BEGIN EXERCISE INPUT
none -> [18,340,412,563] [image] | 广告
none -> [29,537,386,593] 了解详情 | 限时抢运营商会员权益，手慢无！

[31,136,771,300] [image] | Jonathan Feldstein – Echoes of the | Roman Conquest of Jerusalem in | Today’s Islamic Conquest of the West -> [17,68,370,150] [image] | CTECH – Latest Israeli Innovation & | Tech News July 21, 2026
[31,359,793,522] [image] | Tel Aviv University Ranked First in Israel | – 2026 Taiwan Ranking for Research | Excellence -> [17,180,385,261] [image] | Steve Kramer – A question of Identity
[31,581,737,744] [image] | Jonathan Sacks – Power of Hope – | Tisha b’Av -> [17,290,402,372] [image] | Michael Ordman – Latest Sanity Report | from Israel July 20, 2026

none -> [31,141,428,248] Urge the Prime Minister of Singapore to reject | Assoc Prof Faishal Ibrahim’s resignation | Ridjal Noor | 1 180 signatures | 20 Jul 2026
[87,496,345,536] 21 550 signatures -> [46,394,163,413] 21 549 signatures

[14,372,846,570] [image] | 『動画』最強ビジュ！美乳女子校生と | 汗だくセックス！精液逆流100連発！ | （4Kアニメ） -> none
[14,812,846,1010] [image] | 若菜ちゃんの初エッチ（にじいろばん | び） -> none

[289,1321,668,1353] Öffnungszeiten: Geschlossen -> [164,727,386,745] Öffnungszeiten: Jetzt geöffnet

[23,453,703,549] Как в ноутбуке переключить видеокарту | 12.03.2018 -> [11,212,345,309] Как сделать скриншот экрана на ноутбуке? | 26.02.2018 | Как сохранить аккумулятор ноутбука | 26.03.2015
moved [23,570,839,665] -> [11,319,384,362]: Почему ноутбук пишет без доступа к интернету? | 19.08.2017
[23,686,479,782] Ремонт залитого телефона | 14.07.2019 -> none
END EXERCISE INPUT
§ **ASSIGNMENT**
In restating the data, begin at its first line, reproduce each line word for word, and conclude with the line that contains "[31,359,793,522] [image] |".

§ **RESULT OF THIS TASK**
none -> [18,340,412,563] [image] | 广告
none -> [29,537,386,593] 了解详情 | 限时抢运营商会员权益，手慢无！

[31,136,771,300] [image] | Jonathan Feldstein – Echoes of the | Roman Conquest of Jerusalem in | Today’s Islamic Conquest of the West -> [17,68,370,150] [image] | CTECH – Latest Israeli Innovation & | Tech News July 21, 2026
[31,359,793,522] [image] | Tel Aviv University Ranked First in Israel | – 2026 Taiwan Ranking for Research | Excellence -> [17,180,385,261] [image] | Steve Kramer – A question of Identity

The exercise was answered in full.